▶ _Task brief_: From the line with "[124,340,346,357] [186,365,219,381] 将/workspace备份到D:/backup下" through the line with "(282, 549) none", inclusive, return each line of the data below exactly and leave the rest out.

Segment Open

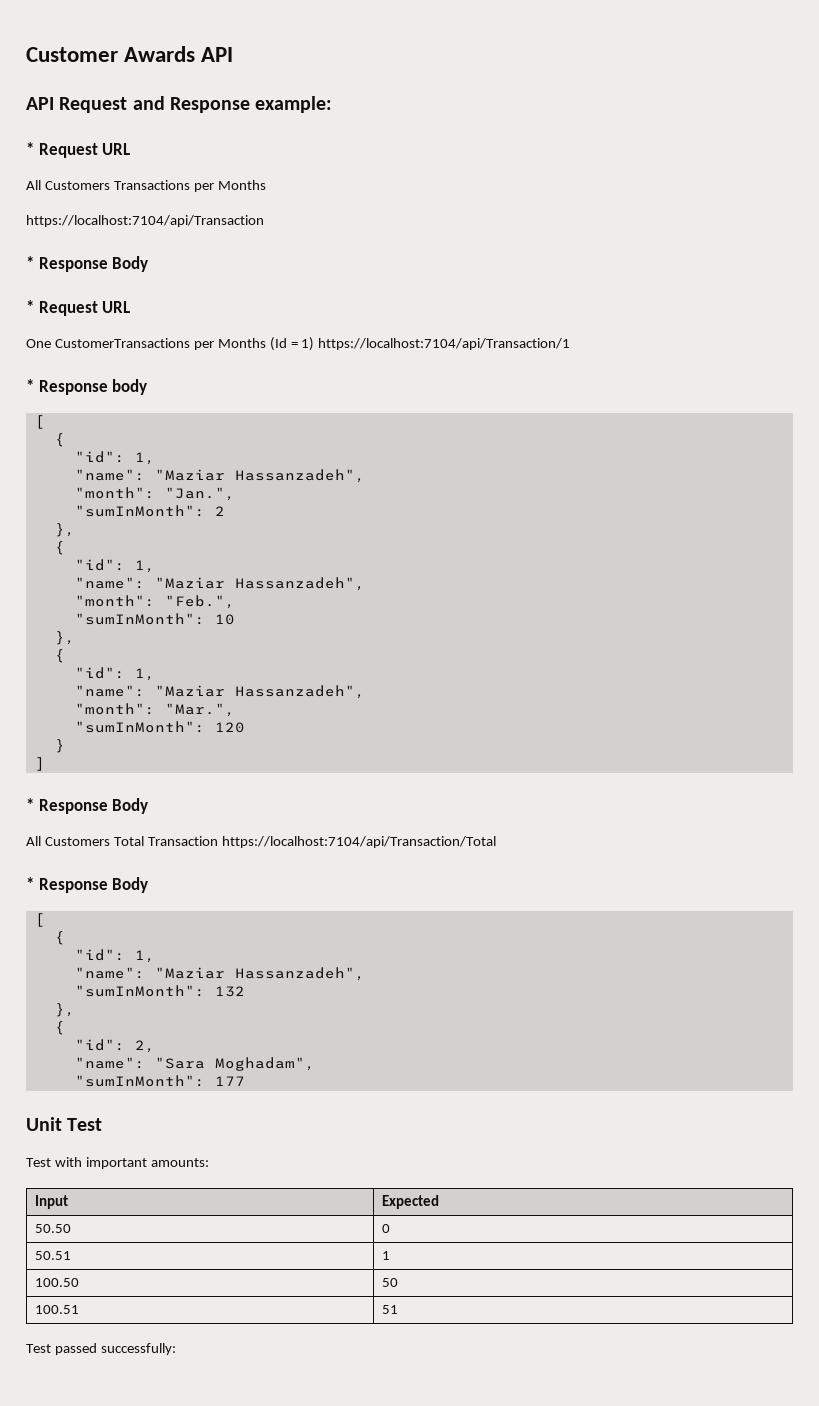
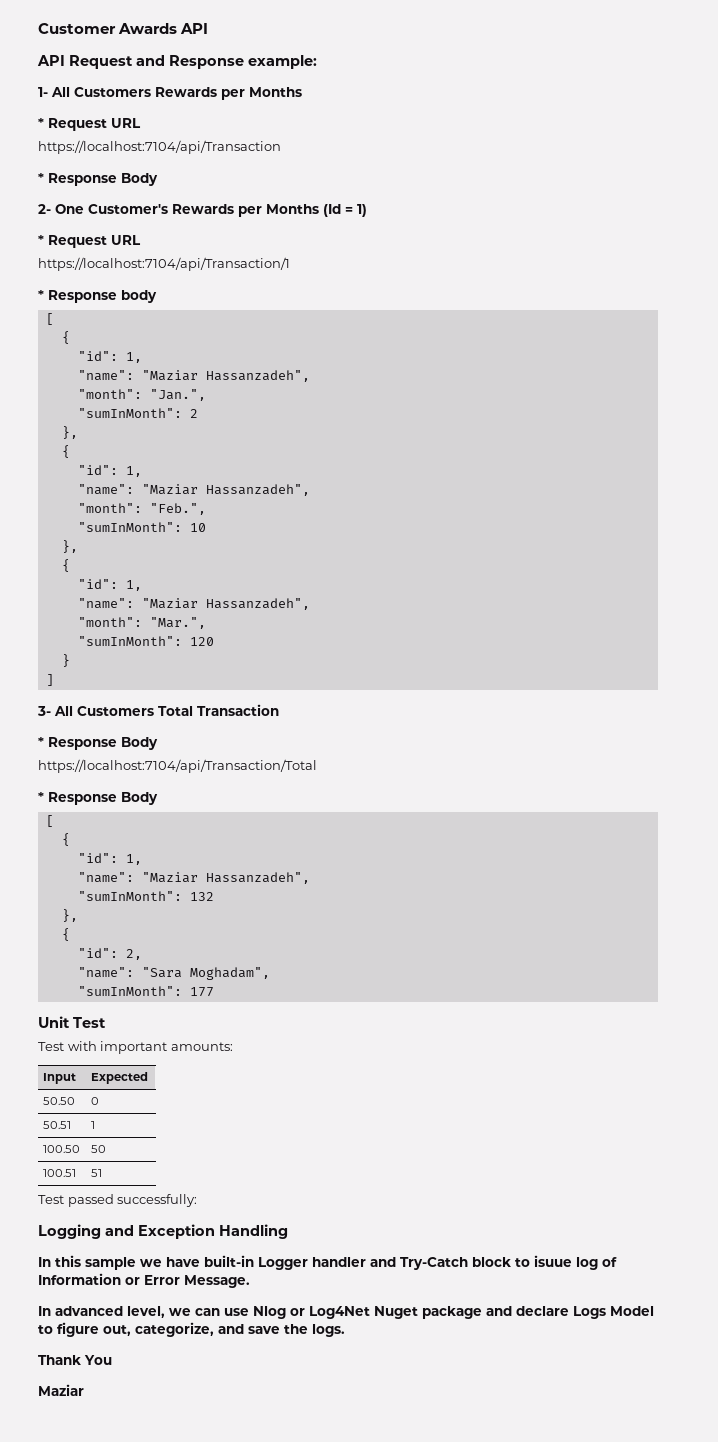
[26,142,131,158] [26,180,266,192] * Request URL // All Customers Transactions per Months -> [38,87,302,100] [38,118,141,131] 1- All Customers Rewards per Months // * Request URL
[26,300,131,316] [26,338,190,348] * Request URL // One CustomerTransactions -> [38,204,234,214] 2- One Customer's Rewards
(315, 344) none -> [38,235,141,248] // * Request URL //
[26,798,149,814] [26,836,218,846] // * Response Body // All Customers Total Transaction -> [37,704,279,716] [38,737,158,750] // 3- All Customers Total Transaction // * Response Body //
(176, 1349) none -> [38,1224,288,1239] [38,1255,617,1270] [38,1273,250,1288] [38,1306,654,1319] [38,1322,345,1337] [38,1355,112,1365] [38,1384,84,1396] // Logging and Exception Handling // In this sample we have built-in Logger handler and Try-Catch block to isuue log of Information or Error Message. // In advanced level, we can use Nlog or Log4Net Nuget package and declare Logs Model to figure out, categorize, and save the logs. // Thank You // Maziar

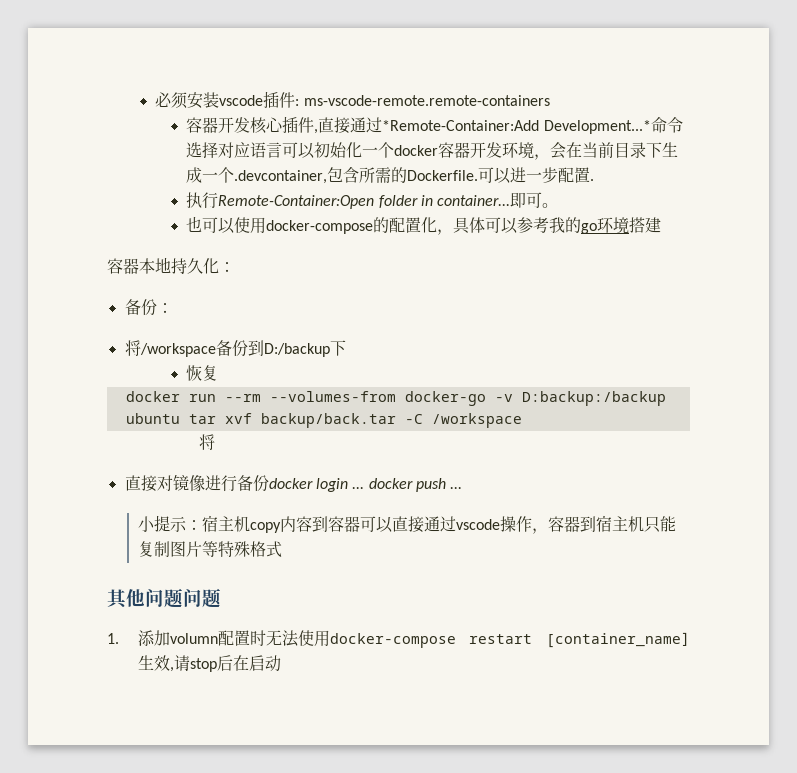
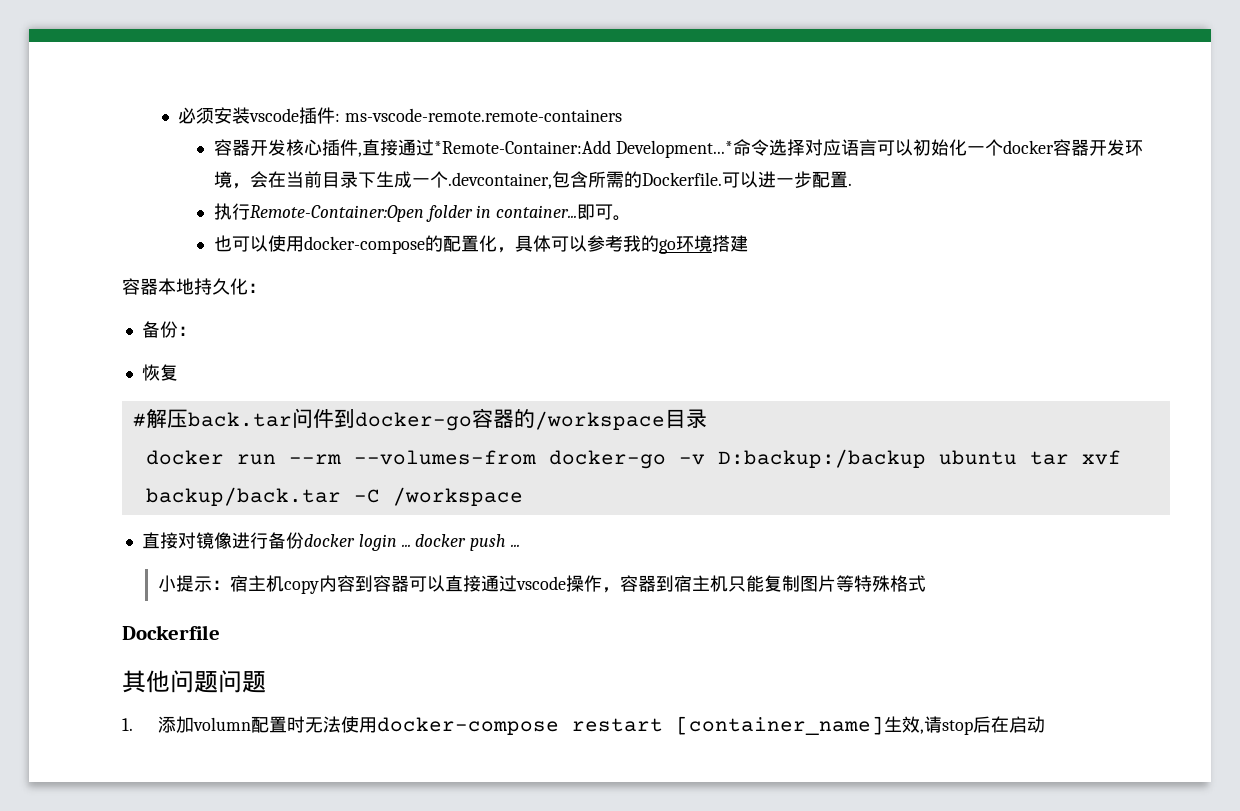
[124,340,346,357] [186,365,219,381] 将/workspace备份到D:/backup下 // 恢复 -> [141,364,178,381] [132,408,707,431] 恢复 // #解压back.tar问件到docker-go容器的/workspace目录
[199,434,216,450] // 将 -> (523, 496) none
(282, 549) none -> [122,625,220,640] // Dockerfile

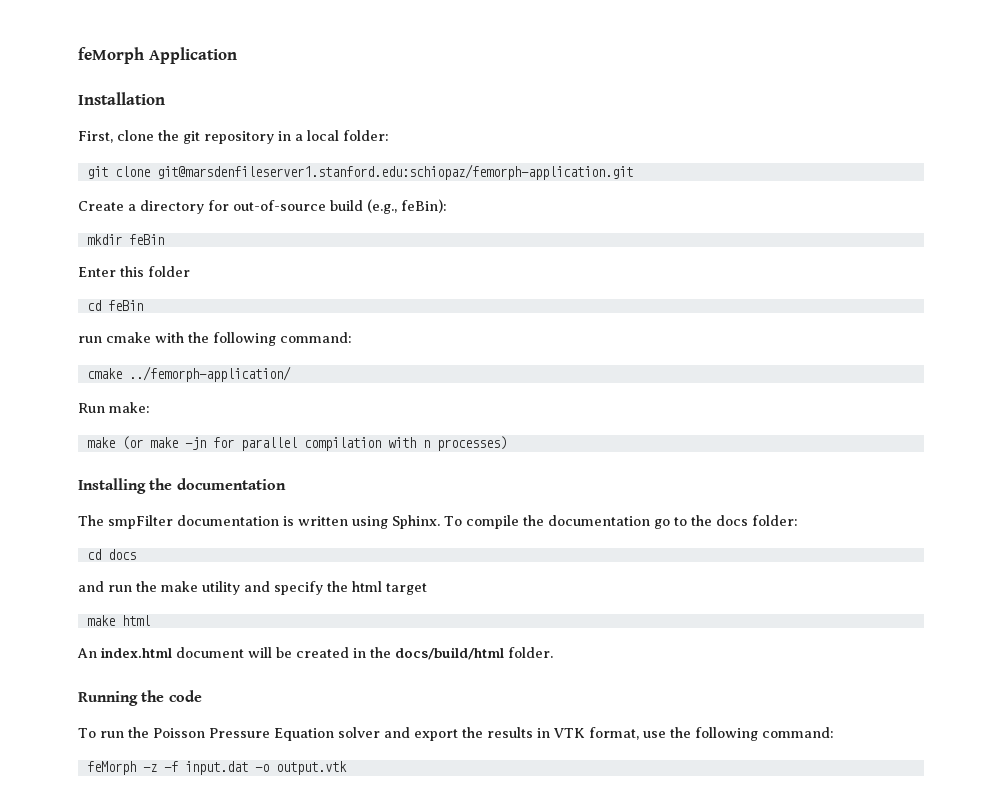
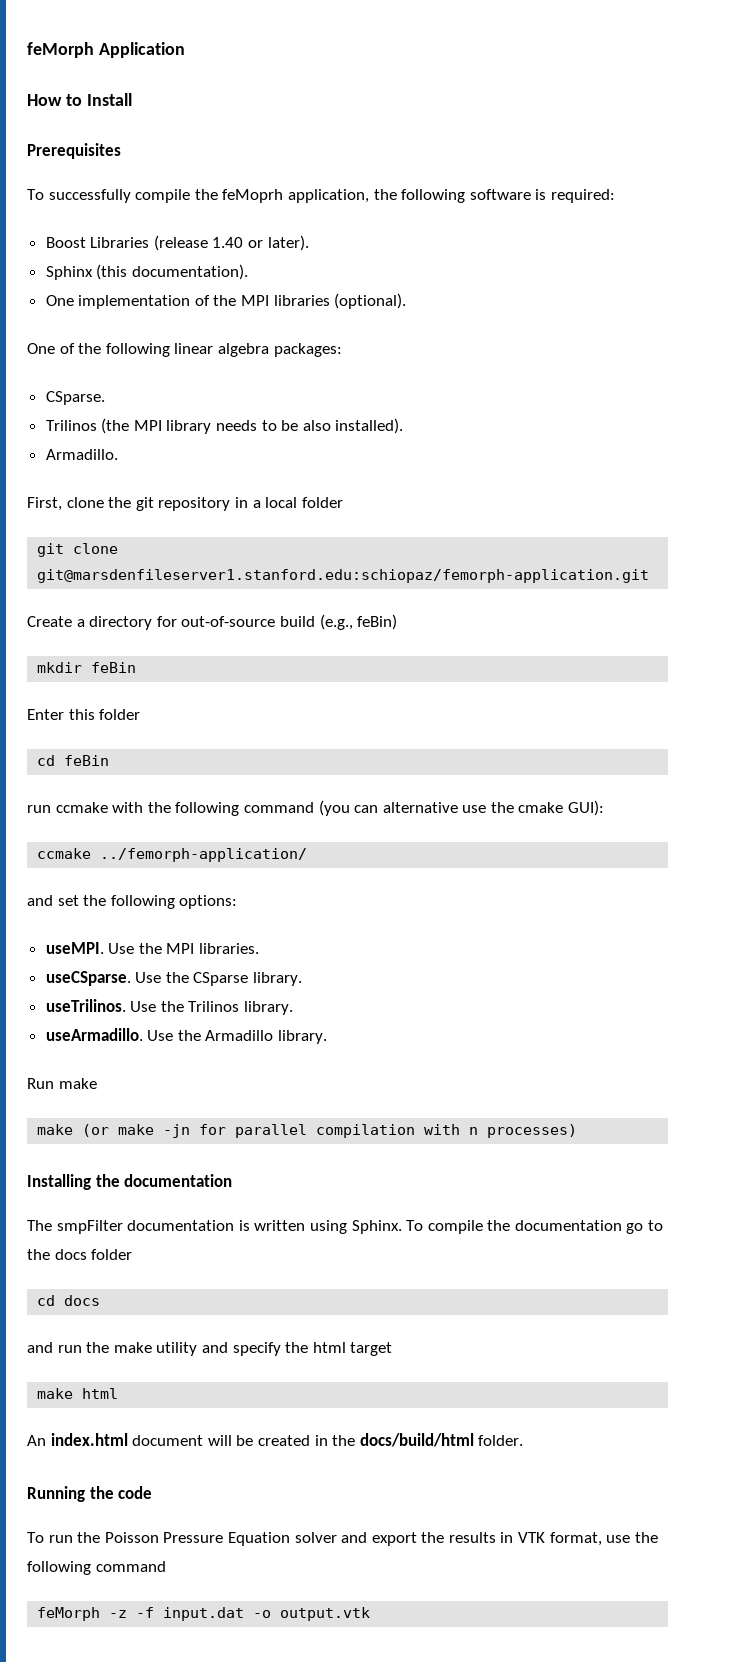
[78,92,165,105] Installation -> [27,93,132,106] [27,143,121,159] [27,189,615,203] [45,235,309,251] [45,264,248,280] [45,293,407,309] [27,343,342,357] [45,391,105,405] [45,418,404,434] [45,449,118,460] How to Install // Prerequisites // To successfully compile the feMoprh application, the following software is required: // Boost Libraries (release 1.40 or later). // Sphinx (this documentation). // One implementation of the MPI libraries (optional). // One of the following linear algebra packages: // CSparse. // Trilinos (the MPI library needs to be also installed). // Armadillo.
[343,130,389,141] folder: -> [301,497,343,508] folder
[401,199,447,213] feBin): -> [357,614,398,630] feBin)
[106,332,151,343] cmake -> [55,802,108,813] ccmake
[280,332,352,343] [86,366,291,382] command: // cmake ../femorph-application/ -> [243,800,605,816] [37,848,308,862] [27,895,238,909] [45,942,260,954] [45,971,303,986] [45,999,294,1015] [45,1028,328,1044] command (you can alternative use the cmake GUI): // ccmake ../femorph-application/ // and set the following options: // useMPI. Use the MPI libraries. // useCSparse. Use the CSparse library. // useTrilinos. Use the Trilinos library. // useArmadillo. Use the Armadillo library.
[109,402,150,413] make: -> [58,1078,97,1089] make
[751,515,798,526] folder: -> [91,1249,133,1260] folder
[761,727,834,738] command: -> [95,1561,166,1572] command

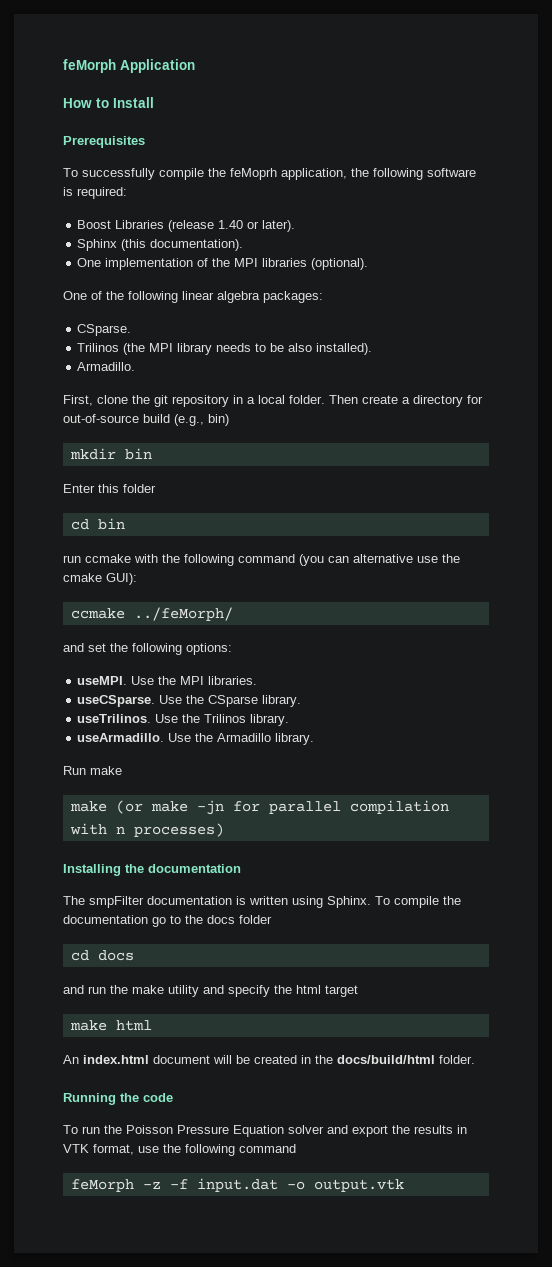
[301,497,343,508] [37,543,119,557] [37,569,650,583] [27,616,72,627] folder // git clone git@marsdenfileserver1.stanford.edu:schiopaz/femorph-application.git // Create -> [289,395,398,404] folder. Then create
[357,614,398,630] feBin) -> [208,414,229,426] bin)
[91,662,137,673] feBin -> [124,448,152,460] bin
[64,755,110,766] feBin -> [97,518,125,530] bin
[100,848,308,862] ../femorph-application/ -> [133,607,233,621] ../feMorph/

Segment Closed

▶ _Response to the exercise_:
[124,340,346,357] [186,365,219,381] 将/workspace备份到D:/backup下 // 恢复 -> [141,364,178,381] [132,408,707,431] 恢复 // #解压back.tar问件到docker-go容器的/workspace目录
[199,434,216,450] // 将 -> (523, 496) none
(282, 549) none -> [122,625,220,640] // Dockerfile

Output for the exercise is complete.